Ein schwieriger Bauplatz: ein Südhang hinter einer Schallschutzwand; und eine Aufgabe, die sich zur künstlerischen Profilierung kaum eignet: Wohnbau. Über Helmut Richters Problemlösungen wird man noch lange reden: die Thermensiedlung Oberlaa.

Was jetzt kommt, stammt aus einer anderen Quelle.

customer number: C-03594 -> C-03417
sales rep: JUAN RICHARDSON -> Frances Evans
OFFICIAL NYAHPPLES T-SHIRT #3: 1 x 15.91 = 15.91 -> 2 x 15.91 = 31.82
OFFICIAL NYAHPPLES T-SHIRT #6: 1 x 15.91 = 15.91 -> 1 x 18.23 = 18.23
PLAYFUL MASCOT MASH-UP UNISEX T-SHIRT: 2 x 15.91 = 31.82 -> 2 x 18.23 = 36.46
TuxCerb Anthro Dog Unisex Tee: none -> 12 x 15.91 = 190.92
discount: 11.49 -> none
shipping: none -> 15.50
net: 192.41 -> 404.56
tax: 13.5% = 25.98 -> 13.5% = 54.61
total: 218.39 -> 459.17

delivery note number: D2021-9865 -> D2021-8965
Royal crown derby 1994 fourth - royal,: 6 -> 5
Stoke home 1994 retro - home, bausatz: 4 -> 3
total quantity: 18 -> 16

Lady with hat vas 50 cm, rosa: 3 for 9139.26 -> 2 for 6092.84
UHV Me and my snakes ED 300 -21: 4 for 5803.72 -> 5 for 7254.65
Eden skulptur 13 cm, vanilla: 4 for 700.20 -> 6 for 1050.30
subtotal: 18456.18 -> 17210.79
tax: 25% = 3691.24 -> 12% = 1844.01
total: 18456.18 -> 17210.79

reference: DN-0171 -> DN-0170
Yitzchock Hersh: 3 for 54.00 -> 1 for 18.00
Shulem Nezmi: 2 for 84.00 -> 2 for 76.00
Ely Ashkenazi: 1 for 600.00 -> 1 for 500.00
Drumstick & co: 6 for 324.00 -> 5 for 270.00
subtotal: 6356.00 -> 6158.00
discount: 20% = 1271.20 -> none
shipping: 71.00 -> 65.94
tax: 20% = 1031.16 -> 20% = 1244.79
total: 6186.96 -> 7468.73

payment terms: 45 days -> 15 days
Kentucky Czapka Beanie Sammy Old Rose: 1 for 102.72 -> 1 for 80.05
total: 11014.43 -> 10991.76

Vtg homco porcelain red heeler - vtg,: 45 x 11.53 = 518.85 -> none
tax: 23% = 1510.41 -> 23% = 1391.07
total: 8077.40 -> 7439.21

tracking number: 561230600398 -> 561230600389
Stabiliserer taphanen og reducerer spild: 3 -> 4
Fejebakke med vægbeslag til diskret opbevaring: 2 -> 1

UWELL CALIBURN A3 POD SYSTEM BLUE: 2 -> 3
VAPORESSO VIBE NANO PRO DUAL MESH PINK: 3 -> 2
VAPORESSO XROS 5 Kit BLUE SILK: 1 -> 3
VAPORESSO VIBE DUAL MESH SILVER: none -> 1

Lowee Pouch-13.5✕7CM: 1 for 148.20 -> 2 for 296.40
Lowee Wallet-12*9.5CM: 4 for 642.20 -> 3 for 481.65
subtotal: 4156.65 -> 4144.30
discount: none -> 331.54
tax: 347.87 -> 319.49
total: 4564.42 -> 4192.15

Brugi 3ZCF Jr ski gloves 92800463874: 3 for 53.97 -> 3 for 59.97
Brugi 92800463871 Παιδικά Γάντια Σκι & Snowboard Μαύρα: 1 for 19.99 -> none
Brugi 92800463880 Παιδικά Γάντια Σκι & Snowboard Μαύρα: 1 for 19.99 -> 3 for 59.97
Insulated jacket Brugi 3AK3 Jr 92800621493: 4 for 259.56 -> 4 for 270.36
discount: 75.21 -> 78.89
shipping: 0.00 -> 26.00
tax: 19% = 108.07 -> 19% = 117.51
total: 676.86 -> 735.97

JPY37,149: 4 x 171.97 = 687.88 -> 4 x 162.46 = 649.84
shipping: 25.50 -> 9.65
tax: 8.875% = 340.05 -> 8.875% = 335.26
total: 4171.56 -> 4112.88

4. September 1999 - Liesbeth Waechter-Böhm
Wohnbau wird überschätzt: Als Möglichkeit (bau)künstlerischen Ausdrucks, als Mittel der ästhetischen Profilierung eignet er sich nur bedingt. Zu viele andere Faktoren spielen eine ebenso wichtige Rolle:die Qualität des Wohnungsgrundrisses etwa,die ökologische Komponente, die Nachhaltigkeit der eingesetzten Materialien – und vor allem die ökonomische Frage.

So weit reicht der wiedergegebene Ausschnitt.